**Aim of the task**
Write out an exact copy of the line with "- Specialist: #8233" and of each line after it, through the end of the records below.

━━ Given data ━━

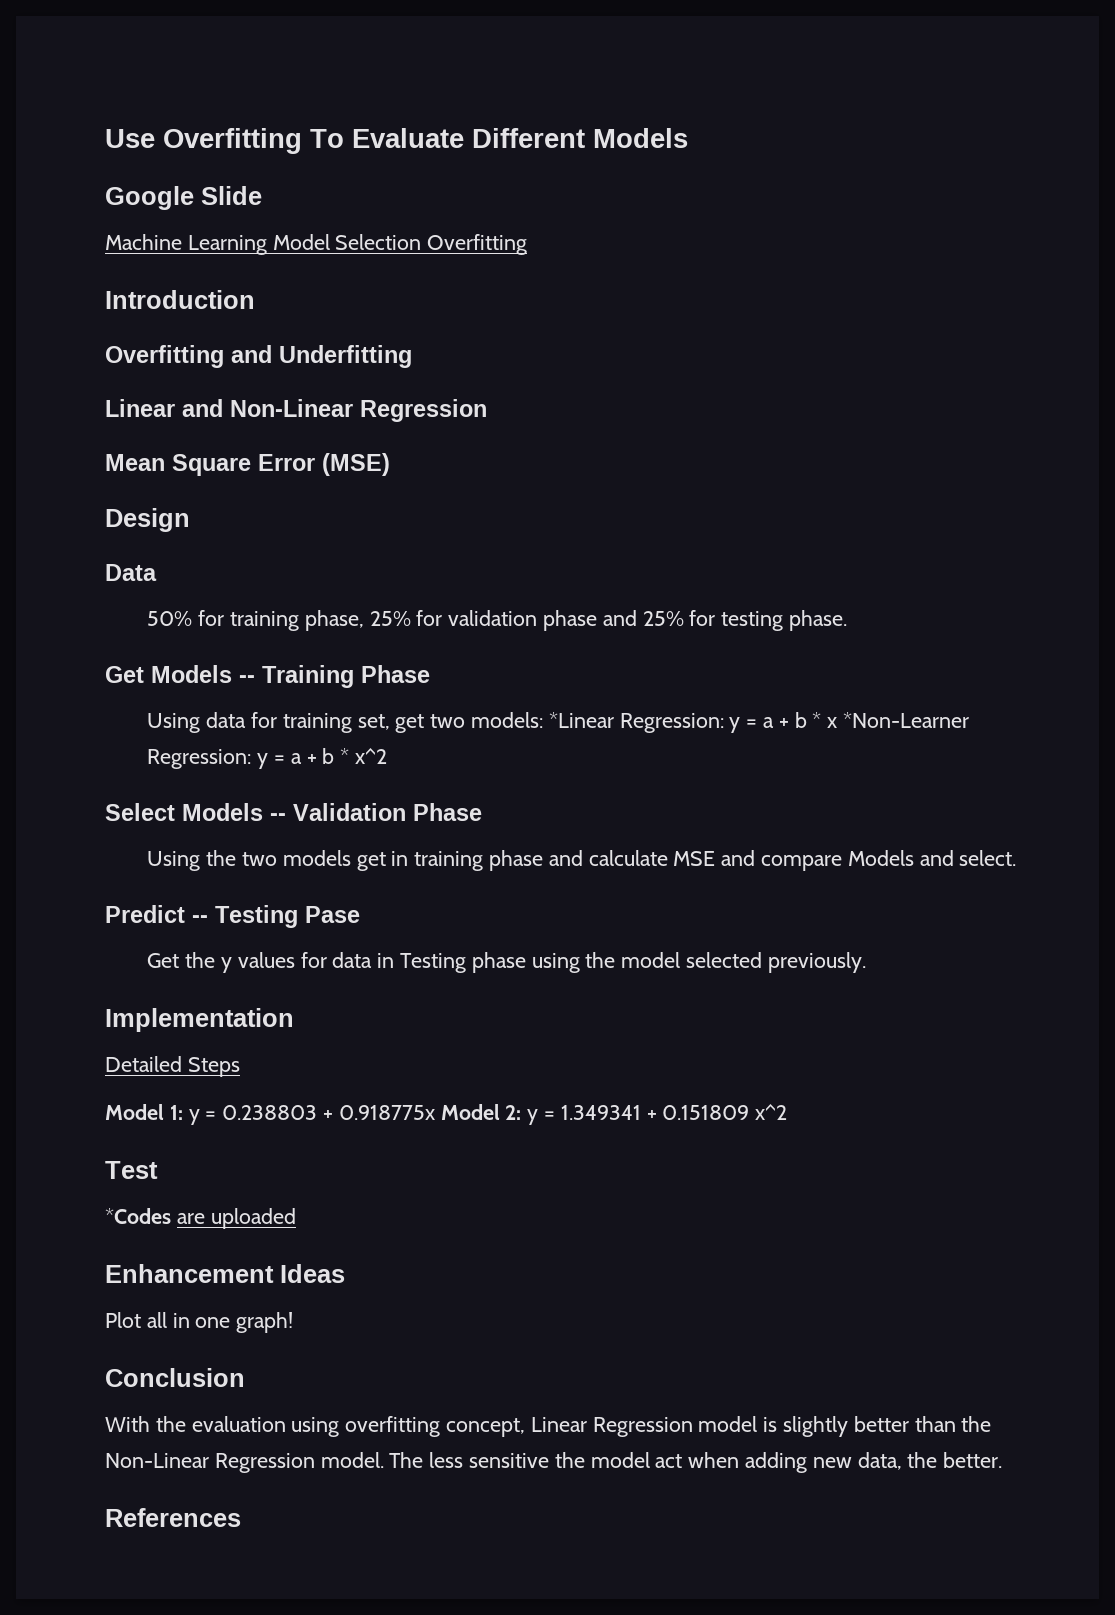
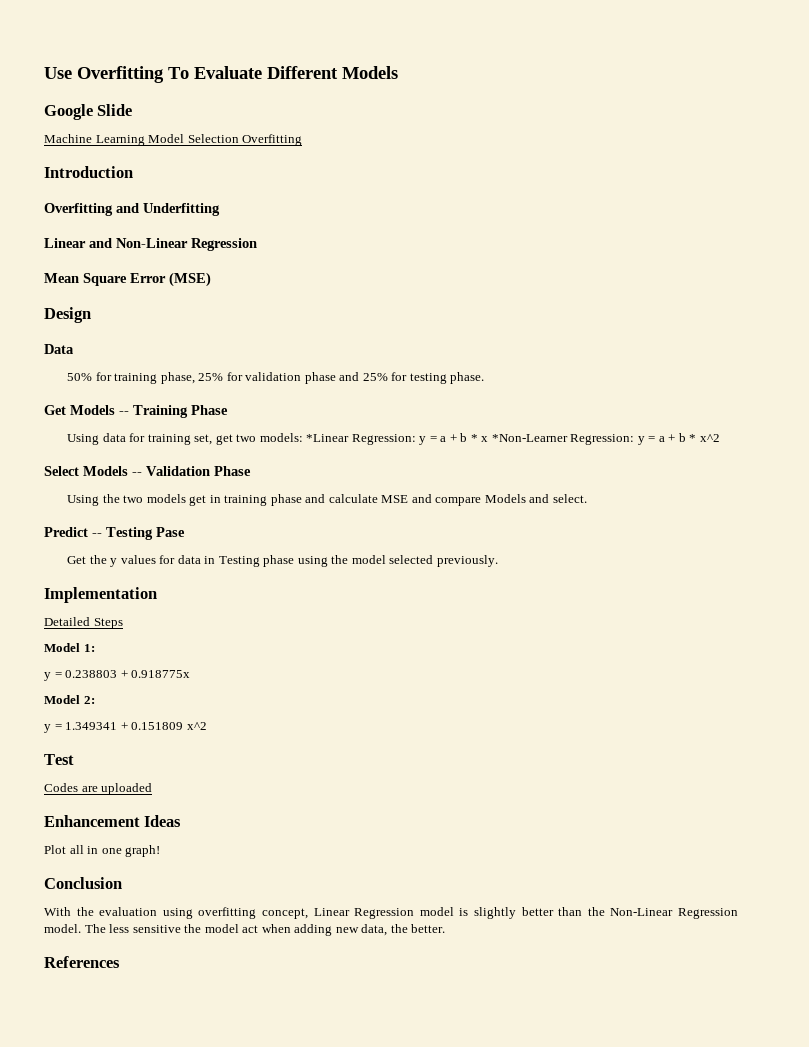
- Model 1: y = 0.238803 + 0.918775x Model 2: y = 1.349341 + 0.151809 x^2
+ Model 1:
+ y = 0.238803 + 0.918775x
+ Model 2:
+ y = 1.349341 + 0.151809 x^2
- *Codes are uploaded
+ Codes are uploaded

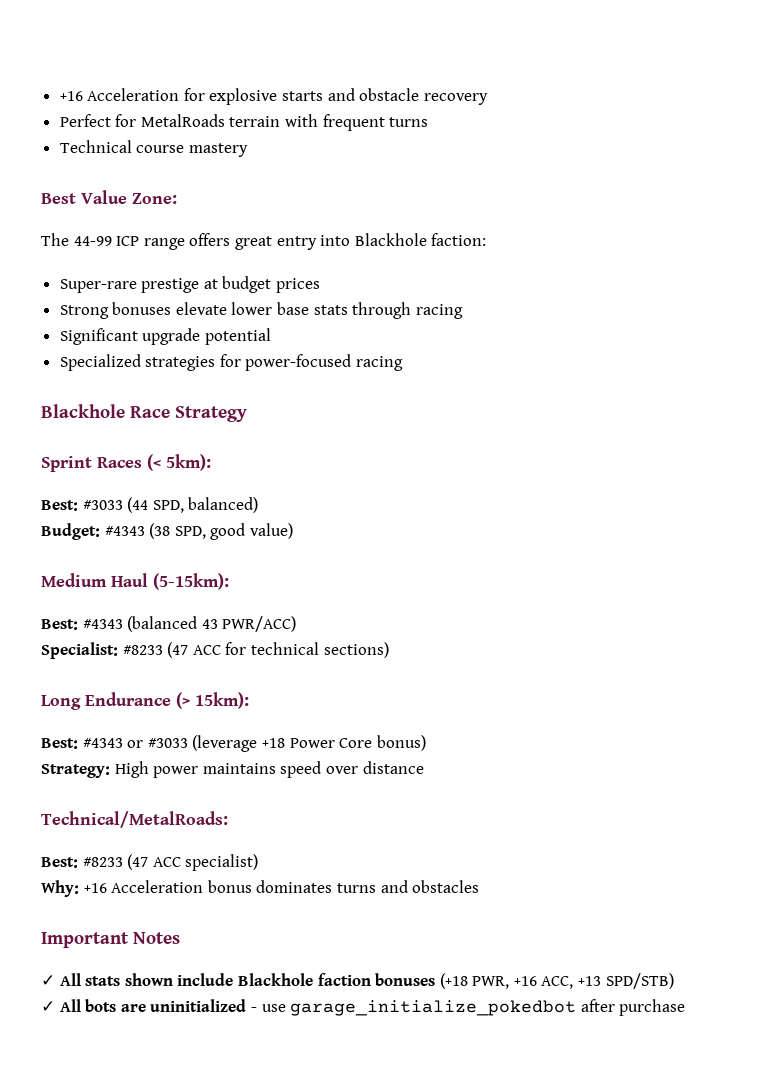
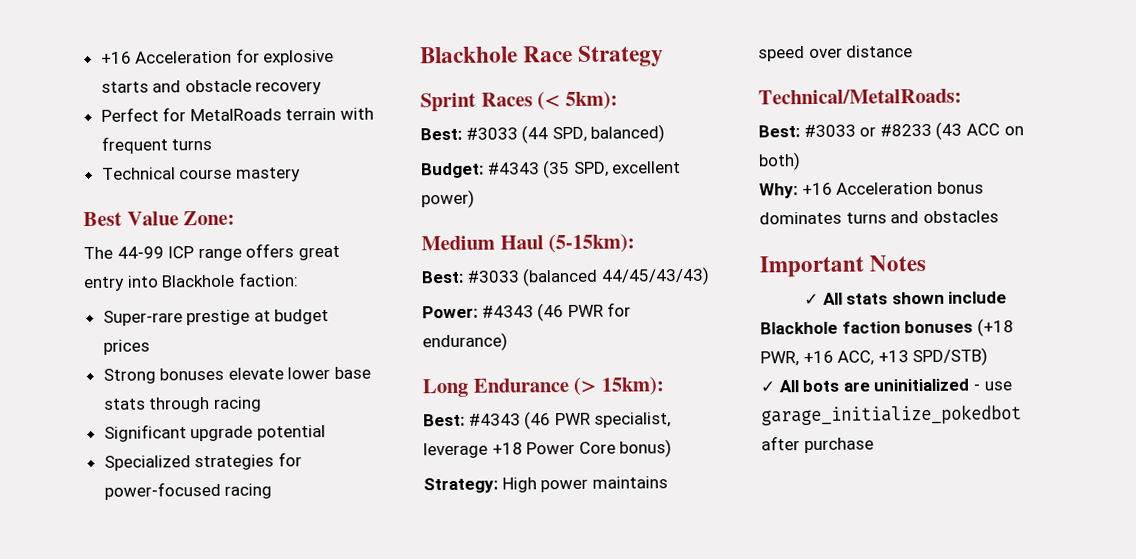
- Budget: #4343 (38 SPD, good value)
+ Budget: #4343 (35 SPD, excellent power)
- Best: #4343 (balanced 43 PWR/ACC)
- Specialist: #8233 (47 ACC for technical sections)
+ Best: #3033 (balanced 44/45/43/43)
+ Power: #4343 (46 PWR for endurance)
- Best: #4343 or #3033 (leverage +18 Power Core bonus)
+ Best: #4343 (46 PWR specialist, leverage +18 Power Core bonus)
- Best: #8233 (47 ACC specialist)
+ Best: #3033 or #8233 (43 ACC on both)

━━━

**Response area**
- Specialist: #8233 (47 ACC for technical sections)
+ Best: #3033 (balanced 44/45/43/43)
+ Power: #4343 (46 PWR for endurance)
- Best: #4343 or #3033 (leverage +18 Power Core bonus)
+ Best: #4343 (46 PWR specialist, leverage +18 Power Core bonus)
- Best: #8233 (47 ACC specialist)
+ Best: #3033 or #8233 (43 ACC on both)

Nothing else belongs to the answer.